I need to know which one to ask for for Christmas. What are the pros and cons of each?
(What I really want is an Ipad, but that’s over-budget for now.)
I need to know which one to ask for for Christmas. What are the pros and cons of each?
(What I really want is an Ipad, but that’s over-budget for now.)
If you’re mostly going to use it for reading, the basic Kindle (not the Fire) is a good value. It’s very lightweight, and you can read it outdoors. I have a Fire but I do all my reading on the basic Kindle, because the Fire is heavy and it needs frequent recharging. I can read for weeks on the Kindle without recharging.
After playing with the Fire (videos and games) when I first got it, now all I use it for is a quick Google search when I’m too lazy to go to the PC.
I loves me some Fire.
We started off with basic Kindles. When the Fire came out, we upgraded and never looked back. The only thing I can’t do with my Fire is make a phone call with it.
Some cons for the nook tablet:
Charger cable tears up easily. I have gone through three in less than a year.
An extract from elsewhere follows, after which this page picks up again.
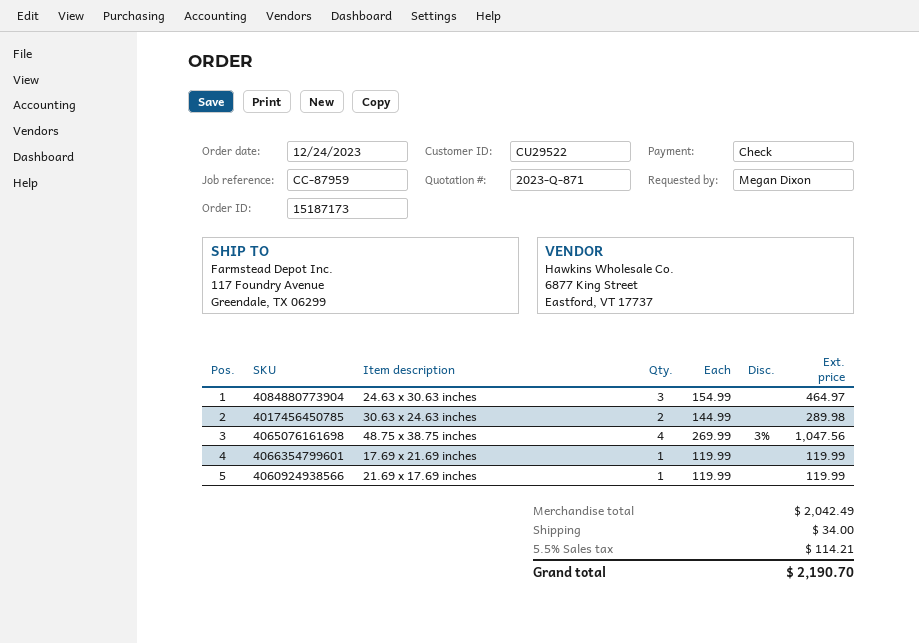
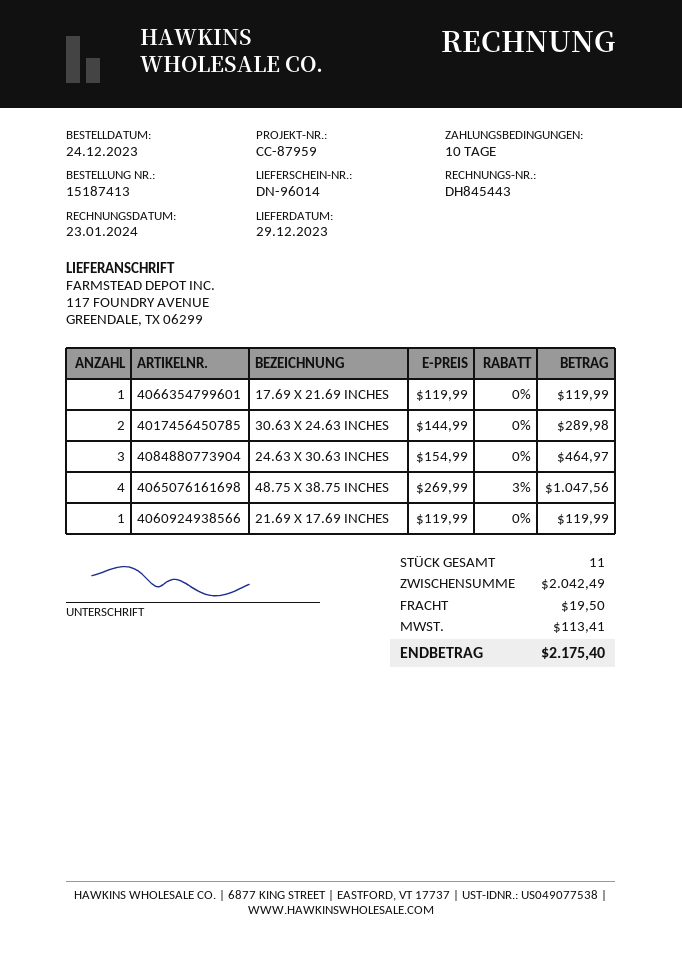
order number: 15187173 -> 15187413
shipping: 34.00 -> 19.50
tax: 114.21 -> 113.41
total: 2190.70 -> 2175.40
B&N will replace it for free while your warrenty is good, but it took me five weeks to get a new one.
The charger is made different from others, so you have to get the one B&N sells, which is $16 to $30 if your warrenty is dead.
Unless you jailbreak or root the tablet you are limited to B&N approved apps only through their store. On the good side rooting it is easy and allows you to use android apps.
While the nook does have 15 gb of space, you can only use 1gb of it for non B&N music, books, movies, etc. The rest is only usable for B&N content. (Rooting takes care of this.)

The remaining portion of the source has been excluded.